"arXiv Has One of the Last Truly Open APIs. Here Is How to Build a Paper Monitor on It"

#ai #showdev #machinelearning #api

Every scraping post I write lately is about working around something: bot walls, consent screens, keys that require a developer account. This one is different. arXiv runs one of the last genuinely open APIs on the research web, and it is the right way to keep up with the ~800 AI papers that land there every week.

The whole API is one endpoint

GET https://export.arxiv.org/api/query
      ?search_query=(all:"multi-agent") AND (cat:cs.AI)
      &sortBy=submittedDate&sortOrder=descending
      &start=0&max_results=100

No key. No login. Atom XML out. It is documented, sanctioned for programmatic use, and has been stable for well over a decade — the opposite of reverse-engineered endpoints that break monthly.

The query grammar is small but composes well:

Fields: all: (title + abstract + more), ti:, abs:, au:, cat:
Boolean: AND, OR, ANDNOT, with parentheses
Phrases: double quotes, so all:"retrieval augmented generation" matches the phrase, not the words scattered

So "anything about tool use or agents, in the AI or NLP categories, by this lab" is one query string.
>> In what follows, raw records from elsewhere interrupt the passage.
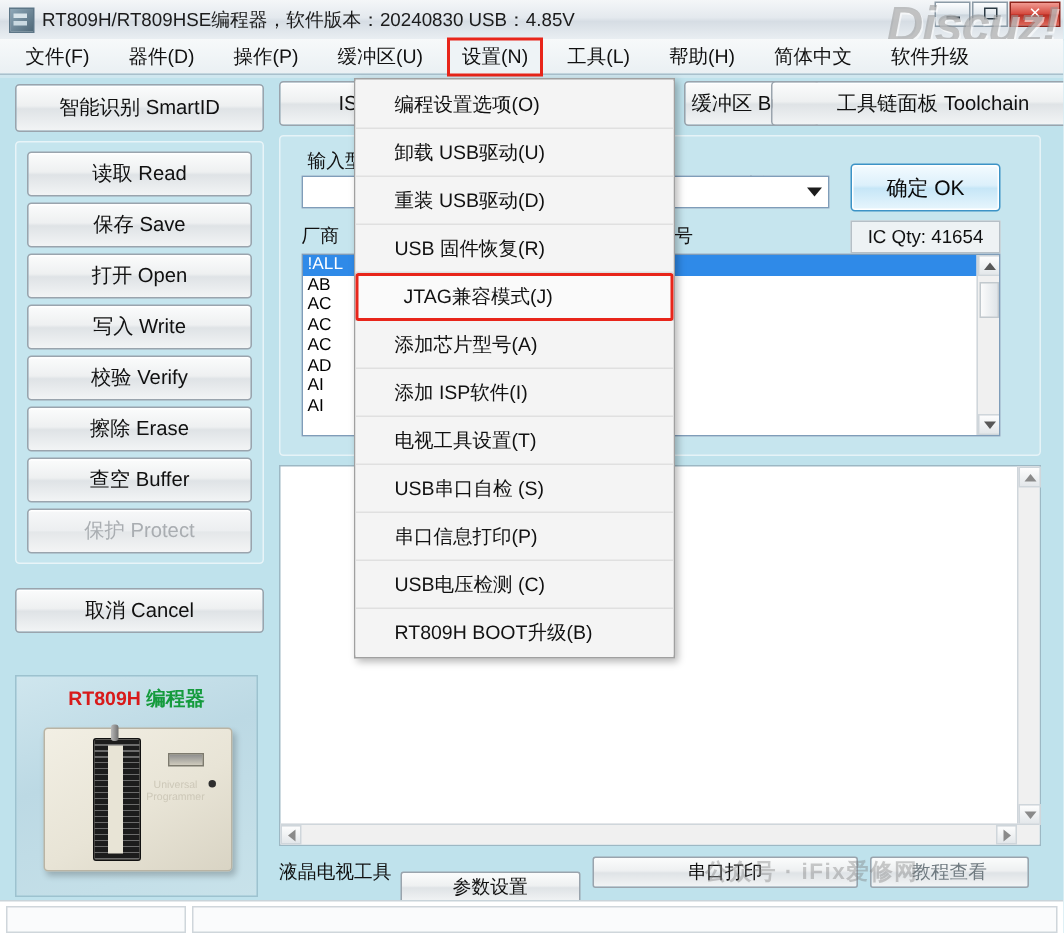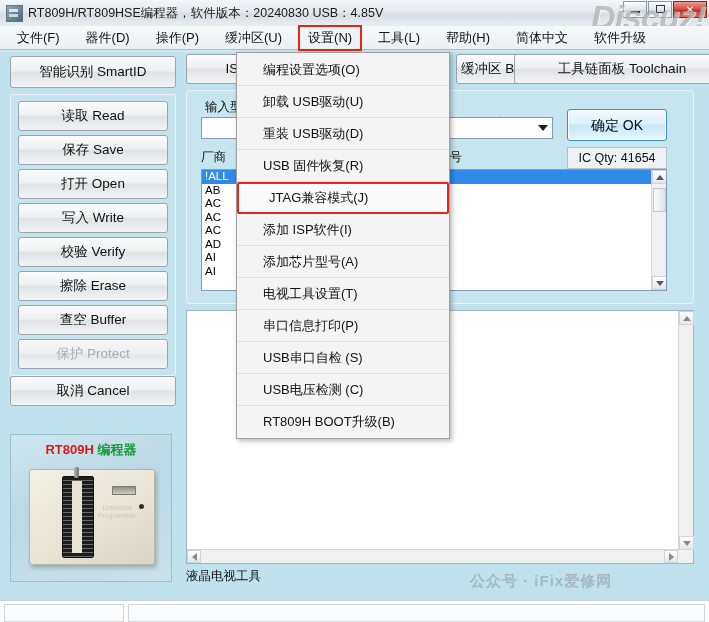--- a/index.html
+++ b/index.html
@@ -431,8 +431,8 @@
     <div class="dd-item">重装 USB驱动(D)</div>
     <div class="dd-item">USB 固件恢复(R)</div>
     <div class="dd-item hl">JTAG兼容模式(J)</div>
+    <div class="dd-item">添加芯片型号(A)</div>
     <div class="dd-item">添加 ISP软件(I)</div>
-    <div class="dd-item">添加芯片型号(A)</div>
     <div class="dd-item">电视工具设置(T)</div>
     <div class="dd-item">串口信息打印(P)</div>
     <div class="dd-item">USB串口自检 (S)</div>

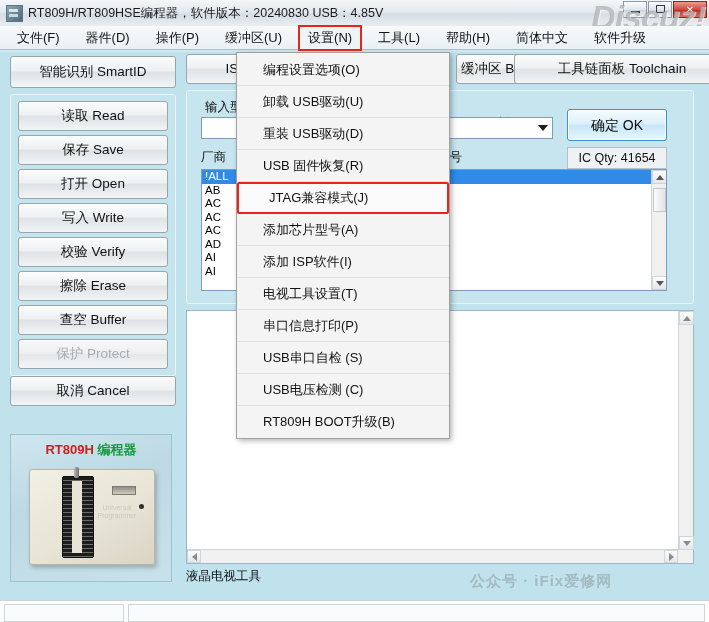--- a/index.html
+++ b/index.html
@@ -434,8 +434,8 @@
     <div class="dd-item">添加芯片型号(A)</div>
     <div class="dd-item">添加 ISP软件(I)</div>
     <div class="dd-item">电视工具设置(T)</div>
+    <div class="dd-item">USB串口自检 (S)</div>
     <div class="dd-item">串口信息打印(P)</div>
-    <div class="dd-item">USB串口自检 (S)</div>
     <div class="dd-item">USB电压检测 (C)</div>
     <div class="dd-item">RT809H BOOT升级(B)</div>
   </div>

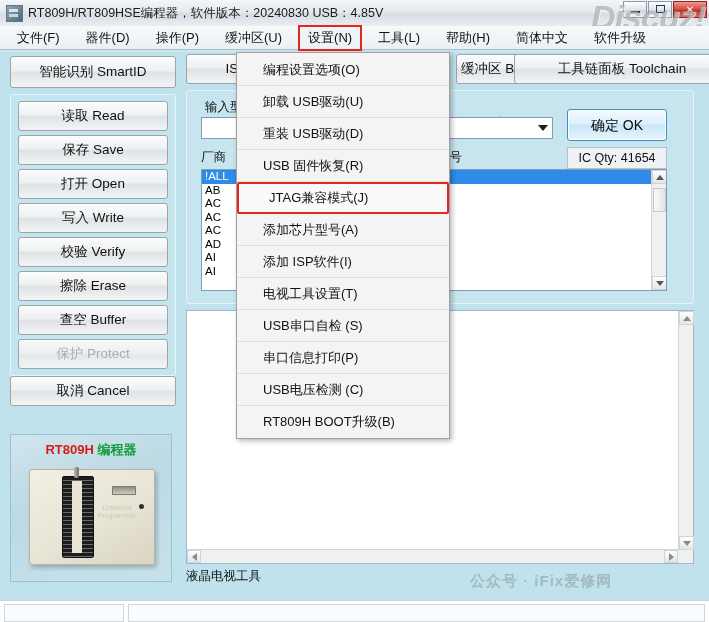--- a/index.html
+++ b/index.html
@@ -88,7 +88,7 @@
   }
   .opgroup .btn{margin-bottom:4px;}
   .btn.disabled{color:#a9adb1;background:linear-gradient(to bottom,#f7f8f9,#eceef0 50%,#e4e7e9 52%,#f3f4f5);}
-  .btn.cancel{margin-top:0;}
+  .btn.cancel{margin-top:16px;}
 
   
   .device{

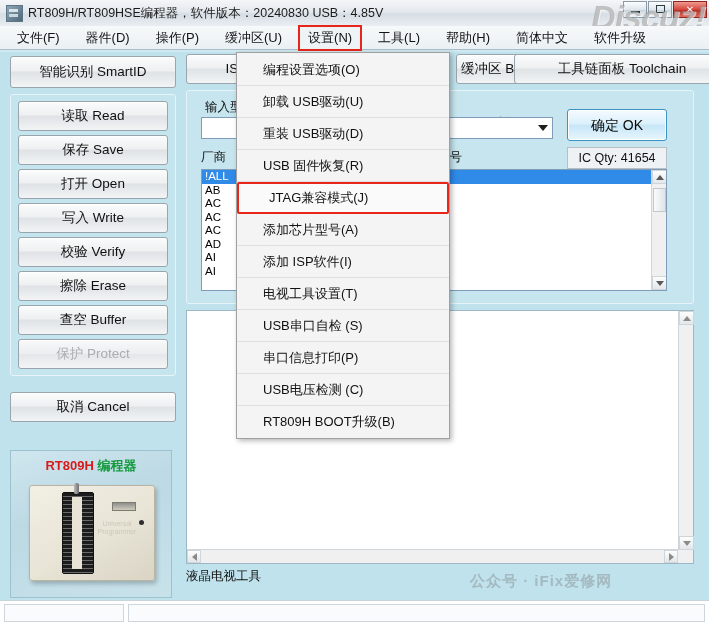--- a/index.html
+++ b/index.html
@@ -234,7 +234,7 @@
   
   .bottombar{
     position:absolute;left:0;top:514px;width:508px;height:26px;
-    display:flex;flex-direction:column;
+    display:flex;align-items:center;
   }
   .bb-label{font-size:12.5px;color:#111;margin-right:6px;white-space:nowrap;}
   .bb-btn{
The three things worth knowing before you build

Politeness is the rate limit. The API guidance asks for about one request every 3 seconds. With max_results=100 per page, that is 2,000 papers a minute, which is more than any monitoring workflow needs.
Sort by submittedDate descending and dedupe by ID. arXiv IDs are versioned (2507.01234v2), so decide whether a revision counts as "new" for you. For monitoring, tracking the ID without the version suffix and diffing daily is usually what people want.
Abstracts are full text in the feed. You do not need to touch a PDF to build a useful pipeline: the abstract is enough for embeddings, topic classification, and digest summaries. That turns "paper monitoring" into a pure JSON problem.

The workflow that actually keeps you current

Nobody reads listing pages. The pattern that works is a scheduled diff:

Daily run: query your topics, newest first.
Skip every ID you have seen before.
Push what is left to Slack, a newsletter draft, or an embedding index.

The result is a feed of only-new, only-relevant papers with abstracts, which is what all the "stay current with AI research" tools sell, built on an API that gives the data away.

I packaged this as an Apify actor this week: arXiv Papers Scraper takes keywords, categories, and authors, handles the pagination and politeness delays, normalizes rows (title, full abstract, authors, categories, dates, PDF link, DOI), and has cross-run dedupe built in for exactly the scheduled-diff workflow above. The first 2 rows of every run are free.

One small irony to end on: the hardest part of building AI research tooling is not the AI. It is that most of the web fights being read by machines. arXiv does not, and it is not a coincidence that it is also the most machine-cited corpus in the field.